Realistically, I do not see any other option for the RCAF besides continuing along with the F-35A buy at this time. We have been paying into this program for quite sometime, having made our interest very clear and have even secured valuable domestic production contracts for the aircraft. Canadian companies are building wing bulkheads, horizontal tails, circuit cards, engine monitoring sensors, landing gear, door uplocks, weapon bay door inserts, wing parts, power/thermal management system controllers, various machined parts, keel beams and hydraulic system parts to name only a few. These aren't just for Canada, but are being sent out onto F-35's throughout the entire international program.
No other options exist that can match the F-35 for cost, capability or interoperability.

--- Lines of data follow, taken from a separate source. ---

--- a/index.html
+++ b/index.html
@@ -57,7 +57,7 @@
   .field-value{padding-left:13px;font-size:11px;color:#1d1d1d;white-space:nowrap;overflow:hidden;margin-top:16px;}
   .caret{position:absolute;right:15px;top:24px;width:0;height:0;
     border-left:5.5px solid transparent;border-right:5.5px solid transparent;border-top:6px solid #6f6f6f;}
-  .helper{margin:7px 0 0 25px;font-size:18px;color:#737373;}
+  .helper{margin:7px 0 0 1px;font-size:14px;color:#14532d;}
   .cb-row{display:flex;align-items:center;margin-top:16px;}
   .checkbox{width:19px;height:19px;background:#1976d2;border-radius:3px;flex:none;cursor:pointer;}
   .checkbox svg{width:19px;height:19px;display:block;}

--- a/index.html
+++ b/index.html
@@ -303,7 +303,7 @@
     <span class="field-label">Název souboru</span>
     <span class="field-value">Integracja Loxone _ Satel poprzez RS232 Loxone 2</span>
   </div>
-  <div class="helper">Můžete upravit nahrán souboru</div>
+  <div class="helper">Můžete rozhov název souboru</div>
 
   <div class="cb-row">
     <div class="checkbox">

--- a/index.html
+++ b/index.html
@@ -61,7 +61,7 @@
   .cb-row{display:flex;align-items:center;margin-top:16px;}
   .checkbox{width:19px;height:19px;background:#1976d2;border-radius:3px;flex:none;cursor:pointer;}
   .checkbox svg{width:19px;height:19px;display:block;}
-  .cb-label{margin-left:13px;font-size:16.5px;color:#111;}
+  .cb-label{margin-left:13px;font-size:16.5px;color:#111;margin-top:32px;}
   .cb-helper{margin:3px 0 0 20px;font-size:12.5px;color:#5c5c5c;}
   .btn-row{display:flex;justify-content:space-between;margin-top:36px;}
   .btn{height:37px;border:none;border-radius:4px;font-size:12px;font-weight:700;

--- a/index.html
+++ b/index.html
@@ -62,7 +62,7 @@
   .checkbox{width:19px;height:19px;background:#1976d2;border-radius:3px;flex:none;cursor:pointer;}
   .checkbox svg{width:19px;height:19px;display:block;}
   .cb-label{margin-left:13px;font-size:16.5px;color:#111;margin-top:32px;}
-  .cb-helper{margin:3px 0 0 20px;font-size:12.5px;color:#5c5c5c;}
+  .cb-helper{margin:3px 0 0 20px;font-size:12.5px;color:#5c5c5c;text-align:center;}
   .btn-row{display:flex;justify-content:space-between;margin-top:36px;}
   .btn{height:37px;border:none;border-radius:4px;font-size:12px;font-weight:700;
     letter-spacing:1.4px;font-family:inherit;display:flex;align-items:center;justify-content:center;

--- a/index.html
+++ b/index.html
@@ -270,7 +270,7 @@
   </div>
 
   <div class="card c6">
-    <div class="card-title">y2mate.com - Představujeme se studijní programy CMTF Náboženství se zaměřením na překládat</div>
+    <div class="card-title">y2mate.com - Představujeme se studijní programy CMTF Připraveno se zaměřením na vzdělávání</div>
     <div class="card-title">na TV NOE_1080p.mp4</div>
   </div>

Many of the premier European fighters are full of ITAR components, have packed production lines, are costly or otherwise sub-par in ways that would cause issues for the RCAF. Same for basically any other realistic offering abroad. You'd need to be dealing with Lockheed Martin potentially taking legal action against the Canadian government for modifying/throwing out the contract, which is going to be costly and time intensive. This goes doubly so if another competition is ran or aircraft sole sourced, you'll see legal action there as well. Our current aircraft cannot keep trucking on, mixed fleets have serious financial and logistical issues while buying another set of used foreign fighters as yet another stop gap is foolish beyond belief.
Next generation fighter programs like GCAP or FCAS have incredibly ambitious performance milestones and delivery timelines, especially coming from nations who haven't even built or designed 5th generation aircraft themselves previously. With the Europeans looking to rearm themselves with these incredibly expensive, larger platforms (something like 3-5 times more expensive per unit than the F-35?), we won't be getting any until 5-10 years after their own airforces start getting them.
I have extreme doubts that the US would even threaten it's F-35 customers with the idea of withholding support, given that even talk of it would entirely collapse trust in the US and their MIC. There is something like 20 foreign customers who have bought or are slated to buy one model or more of the F-35, such threats against Canada specifically will cut the legs out from every single US partner across the globe. If their closest military and economic partner isn't safe from such actions or threats, nobody is. Japan, Israel, South Korea, Germany, Italy, Australia, etc, all of the major contemporary US allies, will all be at serious risk. That is the kind of undermining that does not go away once invoked, and I have a hard time considering it will be.
If the US resorts to putting this kind of pressure on Canada or other partners, we have much bigger things to worry about than just fighter aircraft. The CAF as a whole will be under serious risk of systems being unsupported across the entire force.
I understand the anger within Canada at the US, but we're between a rock and a hard place. Letting nationalism whip us up into a rage and lead us into a pretty bad decision is sub-optimal.